## PROBLEM DESCRIPTION
The entries that follow must be given again exactly, with the pictures excluded.

::::::::::

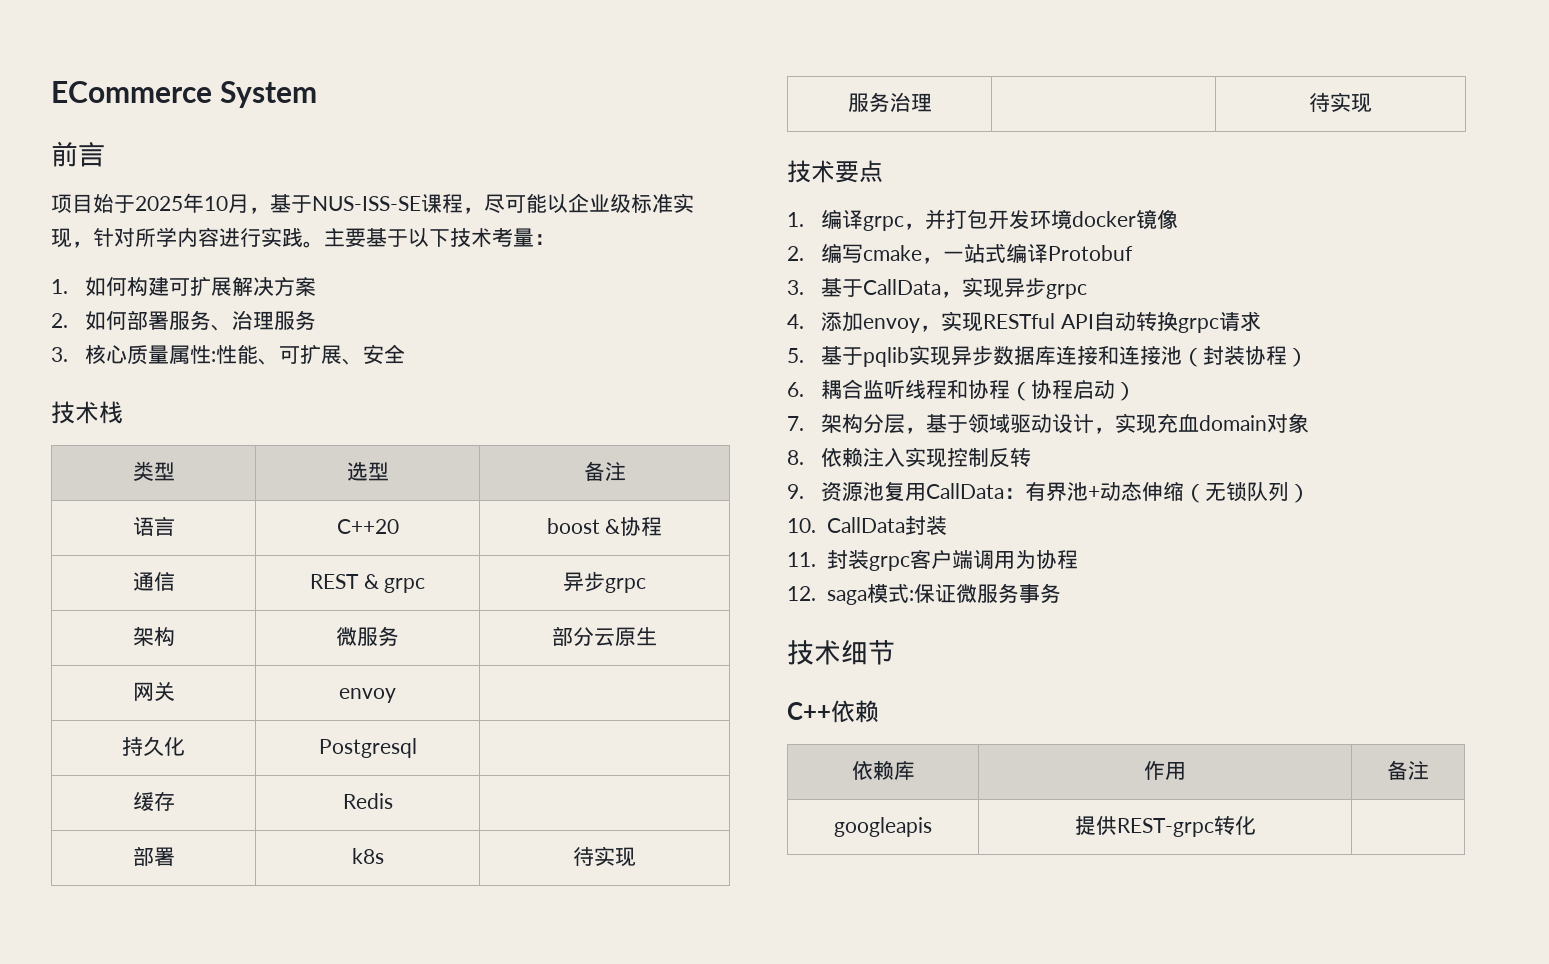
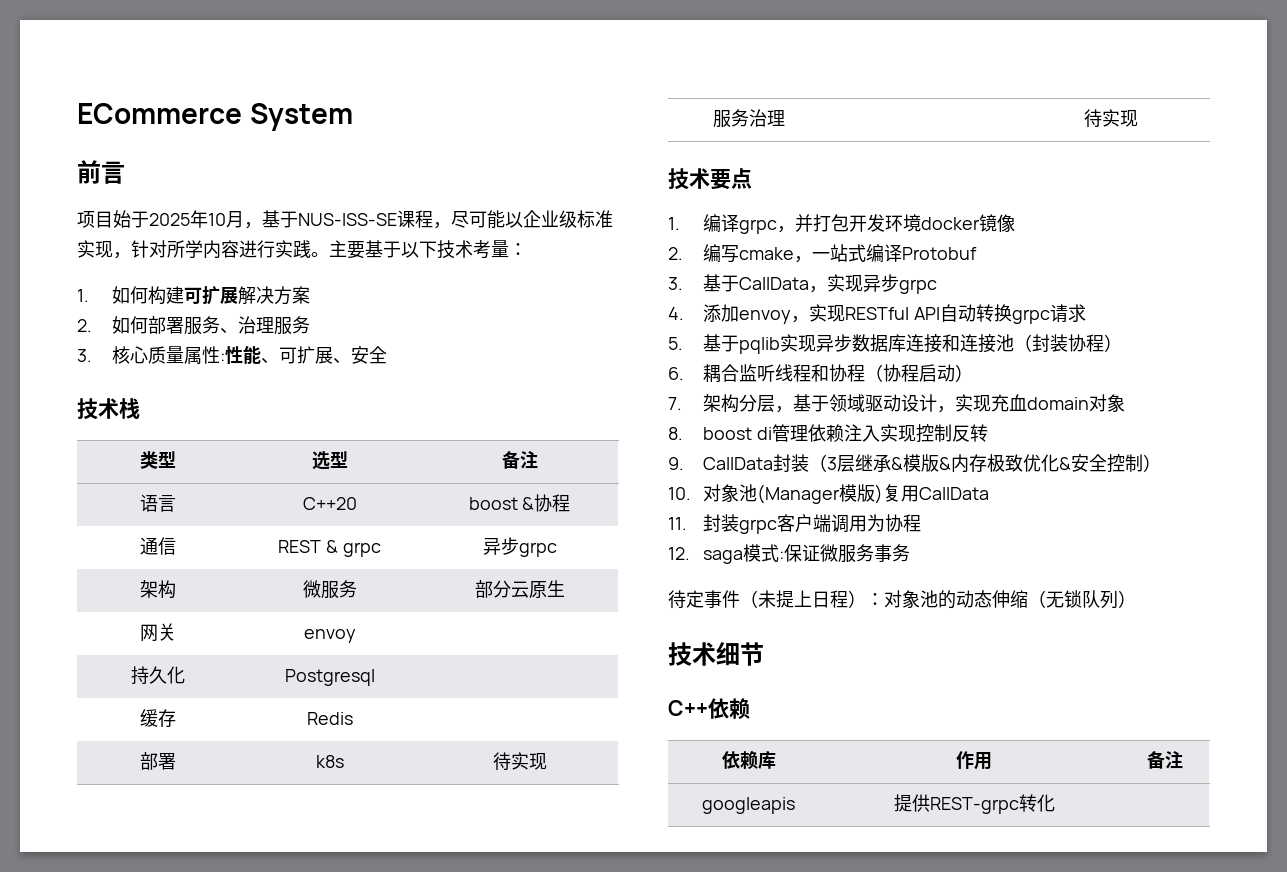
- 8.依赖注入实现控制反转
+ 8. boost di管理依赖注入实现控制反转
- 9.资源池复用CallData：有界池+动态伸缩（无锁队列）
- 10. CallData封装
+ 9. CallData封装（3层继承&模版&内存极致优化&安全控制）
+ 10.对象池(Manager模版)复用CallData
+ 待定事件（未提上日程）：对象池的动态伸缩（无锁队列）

::::::::::

## WORKED SOLUTION
- 8.依赖注入实现控制反转
+ 8. boost di管理依赖注入实现控制反转
- 9.资源池复用CallData：有界池+动态伸缩（无锁队列）
- 10. CallData封装
+ 9. CallData封装（3层继承&模版&内存极致优化&安全控制）
+ 10.对象池(Manager模版)复用CallData
+ 待定事件（未提上日程）：对象池的动态伸缩（无锁队列）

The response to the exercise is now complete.